Expression defiant, she held the jar behind her. “Not a chance.”
Alec grinned. “We’re going to get to know each other even better, you know.”
Wren scrunched up her face. “I don’t want to think about that. And I don’t want you carrying a jar of my pee around, either.”
“All right. I’ll open the window for you.”
He muscled it up, then, smiling, looked away while she did the deed. Only when she gave her permission did he turn back and tug the window down again. Cheeks flushed, she set the wet jar—which he guessed she’d rinsed out with rain—some distance away and then retired to her pallet.
Three and a half minutes.
Three.
The contractions were growing in intensity, seizing her and shaking her in great, vicious jaws. Alec would have given one hell of a lot to be able to do something, anything, besides hold her hand, count for her and smooth hair from her damp forehead.
She kept shifting on the pallet as if she was increasingly uncomfortable.
“Shall I find something to make that softer?”
“I don’t know if it would make much difference. My back hurts.”
“Ah.” She’d said that earlier, hadn’t she? He wished he’d remembered sooner. “Roll over,” he said, disengaging his hand from hers and helping her heave onto her side to face away from him.
Grateful for something useful to do, he gently worked the flannel shirt up, careful to keep the blanket covering her hips—although her body would hold no secrets from him by the time they were done. Then, starting tentatively, he spread his hands over her back and began to knead taut muscles.

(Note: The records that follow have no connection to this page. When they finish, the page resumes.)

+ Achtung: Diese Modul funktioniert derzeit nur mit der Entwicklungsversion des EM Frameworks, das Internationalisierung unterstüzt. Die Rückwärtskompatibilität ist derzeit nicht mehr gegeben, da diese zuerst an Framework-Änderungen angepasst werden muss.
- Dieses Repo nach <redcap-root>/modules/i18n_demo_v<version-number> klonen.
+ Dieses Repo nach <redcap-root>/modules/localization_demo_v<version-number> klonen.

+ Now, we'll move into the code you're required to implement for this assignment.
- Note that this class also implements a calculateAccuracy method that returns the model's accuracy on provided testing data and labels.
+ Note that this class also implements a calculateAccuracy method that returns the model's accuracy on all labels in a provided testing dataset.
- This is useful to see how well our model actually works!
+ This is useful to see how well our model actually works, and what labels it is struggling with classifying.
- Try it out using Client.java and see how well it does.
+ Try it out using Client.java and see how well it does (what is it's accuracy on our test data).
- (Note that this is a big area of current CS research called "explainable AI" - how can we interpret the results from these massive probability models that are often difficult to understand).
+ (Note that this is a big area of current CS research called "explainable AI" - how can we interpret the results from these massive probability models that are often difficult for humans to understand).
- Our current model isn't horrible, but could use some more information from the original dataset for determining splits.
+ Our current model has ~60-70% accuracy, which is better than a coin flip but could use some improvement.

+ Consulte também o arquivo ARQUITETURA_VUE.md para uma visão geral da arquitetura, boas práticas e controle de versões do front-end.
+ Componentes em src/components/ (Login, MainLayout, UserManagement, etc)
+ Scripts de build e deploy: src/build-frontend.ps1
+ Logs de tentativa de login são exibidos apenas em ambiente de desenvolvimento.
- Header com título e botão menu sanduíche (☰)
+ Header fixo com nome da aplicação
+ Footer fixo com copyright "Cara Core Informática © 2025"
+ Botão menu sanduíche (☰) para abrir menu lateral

Wren moaned, and he stopped. “Did I hurt you?”
“No. Oh, no! It felt so good.”
He relaxed. “Okay.”
It was the first time he’d touched her much, beyond holding her hand. She was a dainty woman, her vertebrae delicate, her shoulder blades sharp-edged, her neck so small his hand would engulf it. In fact, he could splay the fingers of one hand and cover her entire lower back. That’s where the pain seemed to be centered, although she sighed with pleasure no matter where he squeezed. He dug his thumbs in at the small of her back, and she arched as if in ecstasy. When he gentled his touch, she made a funny little noise in her throat that sounded for all the world like a purr.